▶ [TASK PROMPT]: Within the material below, locate the line with "- 3GPP TSG-SA3 Meeting #108e S3-222082" and the line with "Meeting #108e draft_S3-222082-r1", then return those two lines and all lines between them, exactly as written.

▶ [INFORMATION SUPPLIED]:
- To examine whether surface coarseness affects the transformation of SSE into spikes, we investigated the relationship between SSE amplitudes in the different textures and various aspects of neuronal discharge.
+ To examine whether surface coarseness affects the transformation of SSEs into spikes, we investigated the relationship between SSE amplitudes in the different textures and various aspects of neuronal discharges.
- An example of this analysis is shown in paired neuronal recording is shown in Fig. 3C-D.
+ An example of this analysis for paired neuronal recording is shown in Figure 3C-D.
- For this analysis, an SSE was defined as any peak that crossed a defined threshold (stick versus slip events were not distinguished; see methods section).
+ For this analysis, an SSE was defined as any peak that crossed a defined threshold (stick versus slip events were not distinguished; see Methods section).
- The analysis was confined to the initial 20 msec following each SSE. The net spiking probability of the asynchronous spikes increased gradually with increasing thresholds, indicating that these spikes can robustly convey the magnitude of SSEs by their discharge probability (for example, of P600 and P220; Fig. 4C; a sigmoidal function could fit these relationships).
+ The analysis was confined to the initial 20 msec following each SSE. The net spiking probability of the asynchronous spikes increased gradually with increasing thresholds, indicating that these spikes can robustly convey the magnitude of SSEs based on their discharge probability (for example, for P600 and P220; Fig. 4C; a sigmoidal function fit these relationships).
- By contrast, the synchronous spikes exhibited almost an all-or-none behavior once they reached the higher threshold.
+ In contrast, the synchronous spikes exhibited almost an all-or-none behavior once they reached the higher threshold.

...

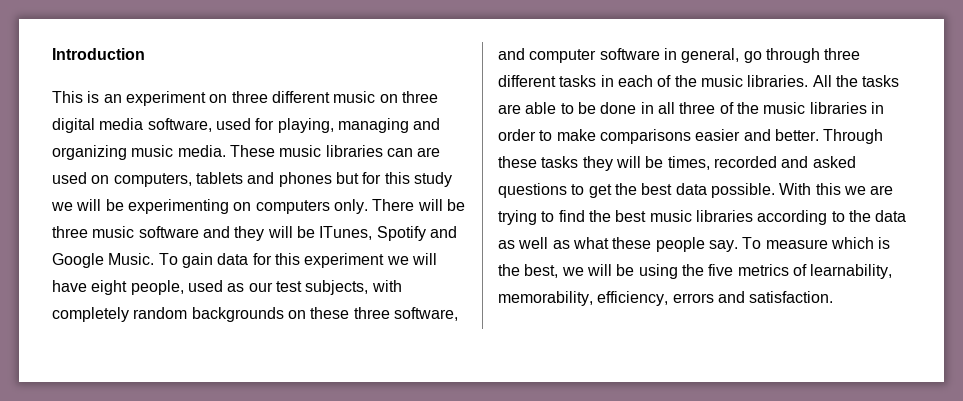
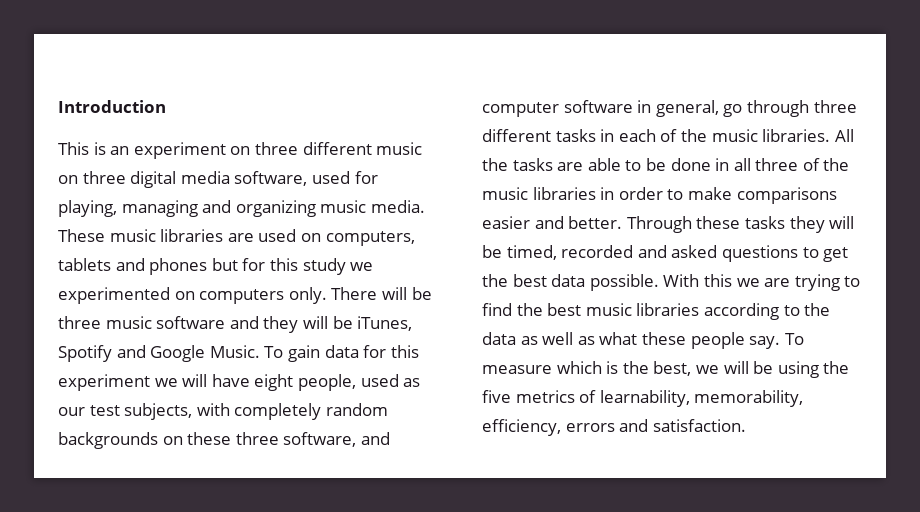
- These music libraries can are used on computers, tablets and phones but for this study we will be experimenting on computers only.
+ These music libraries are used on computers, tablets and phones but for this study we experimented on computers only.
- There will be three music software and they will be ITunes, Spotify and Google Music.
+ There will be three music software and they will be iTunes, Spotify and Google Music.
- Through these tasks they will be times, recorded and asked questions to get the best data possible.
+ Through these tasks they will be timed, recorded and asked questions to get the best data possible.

---

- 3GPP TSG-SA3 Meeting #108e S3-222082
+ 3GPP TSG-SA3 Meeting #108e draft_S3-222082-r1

▶ [RESULT FOR THIS TASK]:
- 3GPP TSG-SA3 Meeting #108e S3-222082
+ 3GPP TSG-SA3 Meeting #108e draft_S3-222082-r1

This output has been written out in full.